## INFORMATION SUPPLIED
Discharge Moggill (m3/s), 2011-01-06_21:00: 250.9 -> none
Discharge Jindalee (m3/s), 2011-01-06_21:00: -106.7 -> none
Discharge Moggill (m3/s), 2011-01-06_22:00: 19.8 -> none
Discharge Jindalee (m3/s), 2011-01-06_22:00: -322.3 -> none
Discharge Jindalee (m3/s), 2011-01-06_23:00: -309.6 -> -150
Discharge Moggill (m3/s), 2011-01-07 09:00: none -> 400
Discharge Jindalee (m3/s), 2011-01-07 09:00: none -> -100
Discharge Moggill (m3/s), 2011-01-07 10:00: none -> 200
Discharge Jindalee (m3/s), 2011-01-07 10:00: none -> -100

---

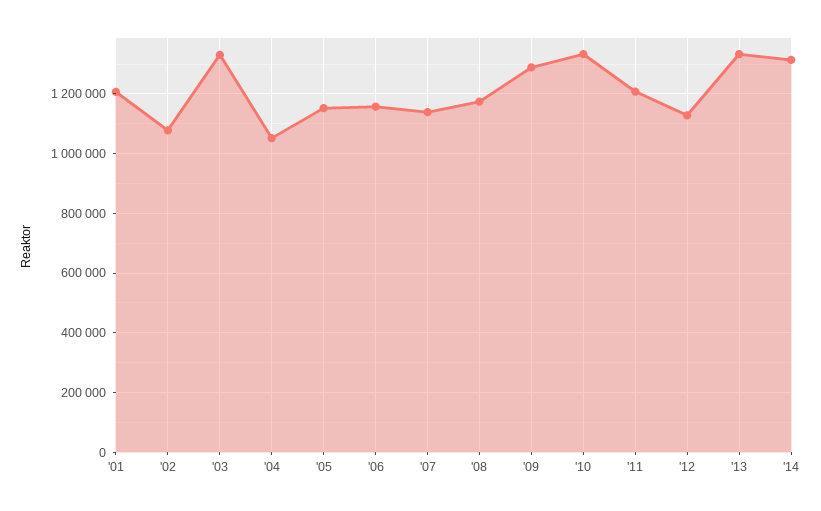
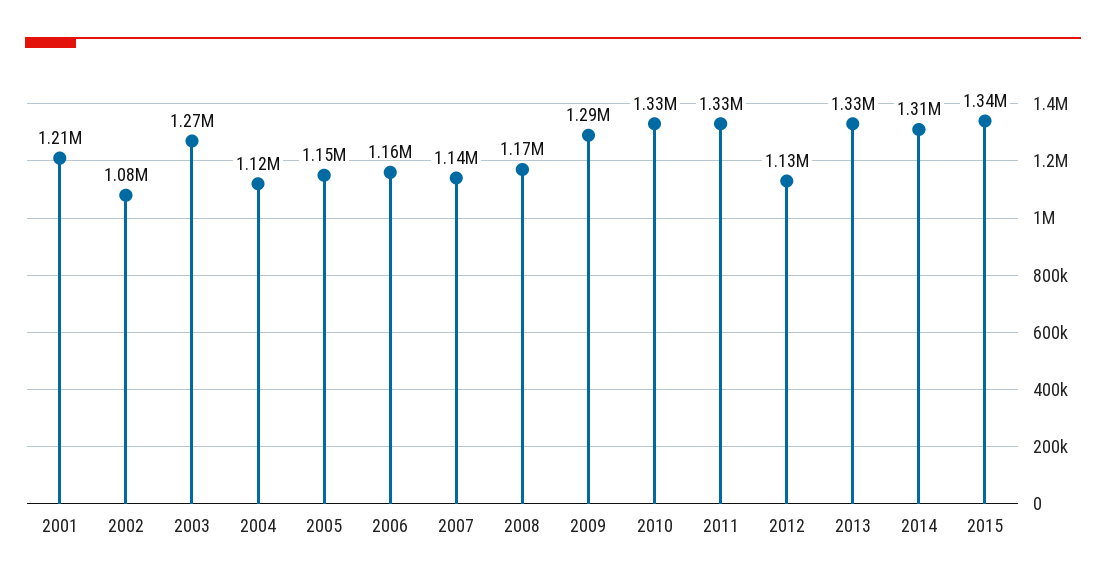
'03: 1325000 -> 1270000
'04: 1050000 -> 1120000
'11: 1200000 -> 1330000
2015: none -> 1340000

## ABOUT THIS TASK
Copy exactly the stretch of data above from the line with "Discharge Moggill (m3/s), 2011-01-07 10:00: none" through the line with "Discharge Jindalee (m3/s), 2011-01-07 10:00: none", and omit all other lines.

## OUTPUT OF THE EXERCISE
Discharge Moggill (m3/s), 2011-01-07 10:00: none -> 200
Discharge Jindalee (m3/s), 2011-01-07 10:00: none -> -100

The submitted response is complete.